MK Putuskan Pemilu dan Pilkada Digelar Terpisah Mulai 2029

Azura Yumna Ramadani Purnama
29 June 2025 12:00

Massa yang memprotes pelaksanaan Pemilu 2024 yang dinilai curang demo di gedung DPR, Jakarta, Kamis (1/3/2024). (Bloomberg Technoz/Andrean Kristianto)
Massa yang memprotes pelaksanaan Pemilu 2024 yang dinilai curang demo di gedung DPR, Jakarta, Kamis (1/3/2024). (Bloomberg Technoz/Andrean Kristianto)

Bloomberg Technoz, Jakarta - Mahkamah Konstitusi (MK) memutuskan penyelenggaraan pemilihan umum (pemilu) dan pemilihan kepala daerah (pilkada) dilakukan secara terpisah mulai 2029, hal tersebut tertuang dalam utusan Nomor 135/PUU-XXII/2024 yang diajukan oleh Perkumpulan untuk Pemilu dan Demokrasi (Perludem).

Dengan begitu, penyelenggaraan pemilihan anggota DPR, anggota DPD, dan presiden/wakil presiden atau pemilu nasional dengan pemilihan anggota DPRD serta gubernur/wakil gubernur, bupati/wakil bupati, dan walikota/wakil walikota tak lagi dilangsungkan secara serentak.

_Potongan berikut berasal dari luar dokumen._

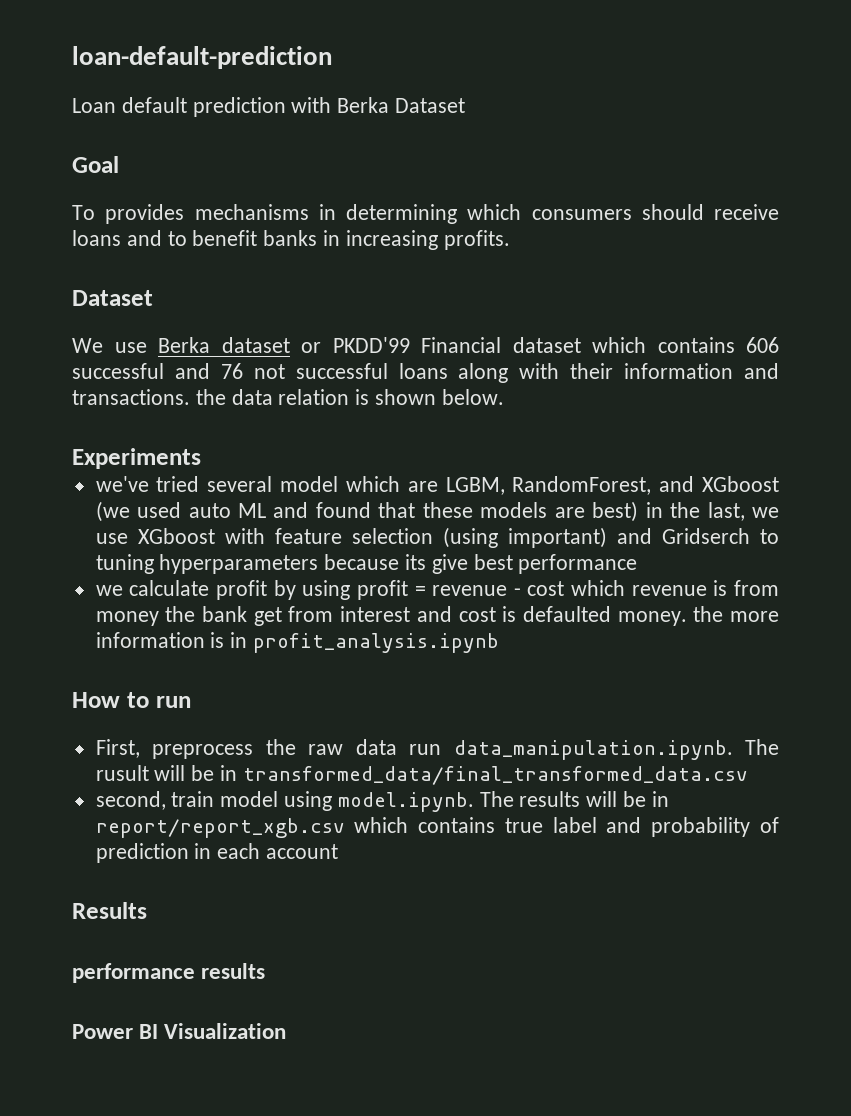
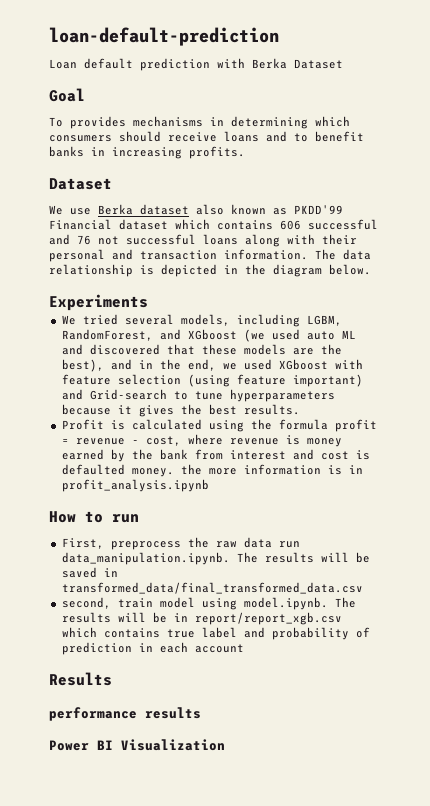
[301,342,321,353] or -> [196,204,287,215] also known as
[624,363,779,379] [72,389,437,405] information and transactions. the data relation is shown -> [49,249,371,262] [49,264,322,277] personal and transaction information. The data relationship is depicted in the diagram
[95,476,149,492] we've -> [61,315,76,325] We
[280,476,438,492] model which are -> [180,314,300,327] models, including
[315,502,371,518] found -> [89,344,160,355] discovered
[592,501,779,522] [95,533,128,544] best) in the last, we use -> [320,344,342,355] [61,359,272,372] the best), and in the end, we used
(498, 537) none -> [236,374,286,385] feature
[661,528,779,544] [95,554,638,574] [95,580,779,600] [95,611,159,626] Gridserch to tuning hyperparameters because its give best performance // we calculate profit by using profit = revenue - cost which revenue is from money -> [89,389,335,402] [61,404,300,417] [61,419,377,432] [61,434,342,447] [61,449,125,462] Grid-search to tune hyperparameters because it gives the best results. // Profit is calculated using the formula profit = revenue - cost, where revenue is money earned by
[253,607,282,626] get -> (188, 454) none
[95,765,215,781] rusult will be -> [264,552,370,563] [61,567,97,578] results will be saved

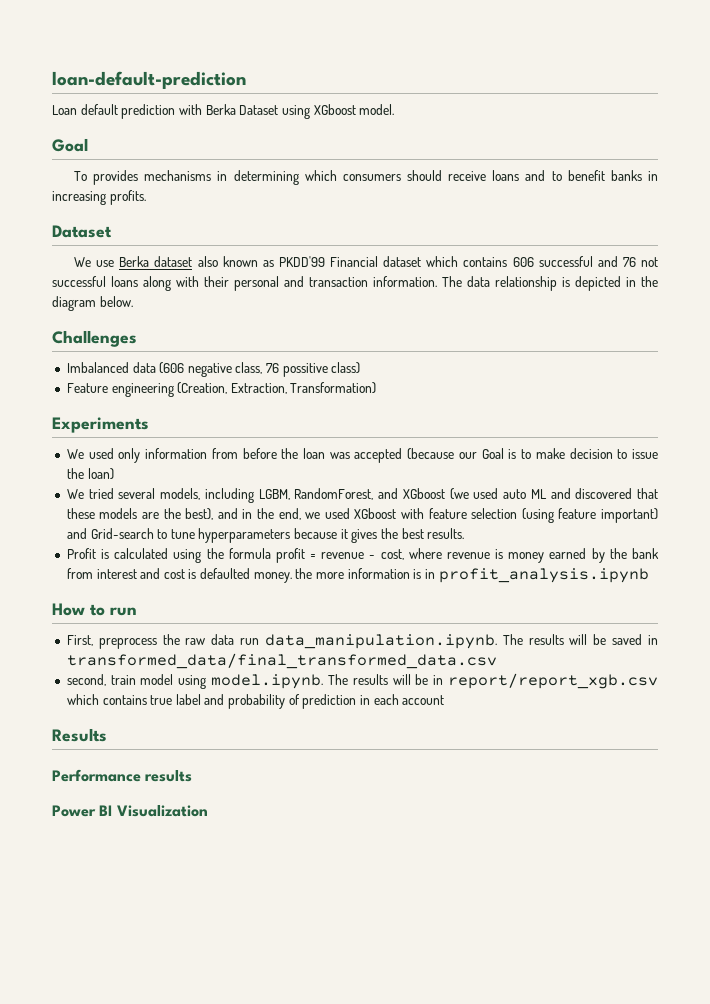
(343, 64) none -> [281,104,395,119] using XGboost model.
[49,294,148,311] Experiments -> [52,330,137,347] [66,362,361,377] [66,382,377,397] [52,417,149,433] [66,448,658,463] [66,468,114,480] Challenges // Imbalanced data (606 negative class, 76 possitive class) // Feature engineering (Creation, Extraction, Transformation) // Experiments // We used only information from before the loan was accepted (because our Goal is to make decision to issue the loan)
[49,707,137,721] performance -> [52,769,141,782] Performance

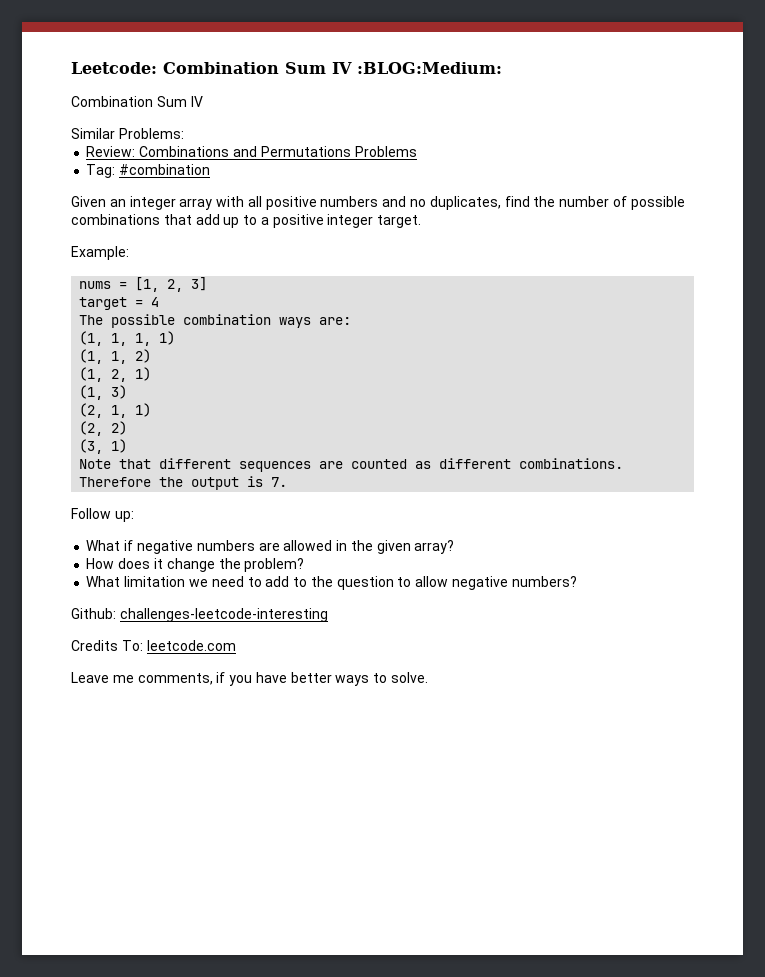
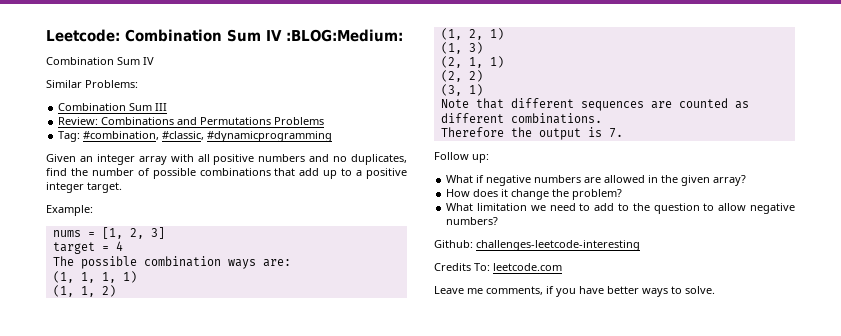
(184, 133) none -> [58,103,168,111] // Combination Sum III
[119,164,211,175] #combination -> [83,131,333,142] #combination, #classic, #dynamicprogramming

Wakil Ketua MK Saldi Isra menegaskan bahwa pihaknya memutuskan hal tersebut akibat mempertimbangkan pembentuk undang-undang belum merubah Undang-Undang (UU) Nomor 7 Tahun 2017 tentang Pemilihan Umum sejak Putusan Mahkamah Konstitusi Nomor 55/PUU-XVII/2019 yang diucapkan tanggal 26 Februari 2020.


Selain itu, lanjut Saldi, pembentuk undang-undang juga tengah mempersiapkan upaya untuk melakukan reformasi terhadap semua undang-undang yang terkait dengan pemilihan umum.

“Dengan pendirian tersebut, penting bagi Mahkamah untuk menegaskan bahwa semua model penyelenggaraan pemilihan umum, termasuk pemilihan gubernur/wakil gubernur, bupati/wakil bupati, dan walikota/wakil walikota yang telah dilaksanakan selama ini tetap konstitusional,” tegas kata Saldi, melansir laman resmi MK, dikutip Minggu (29/6/2025).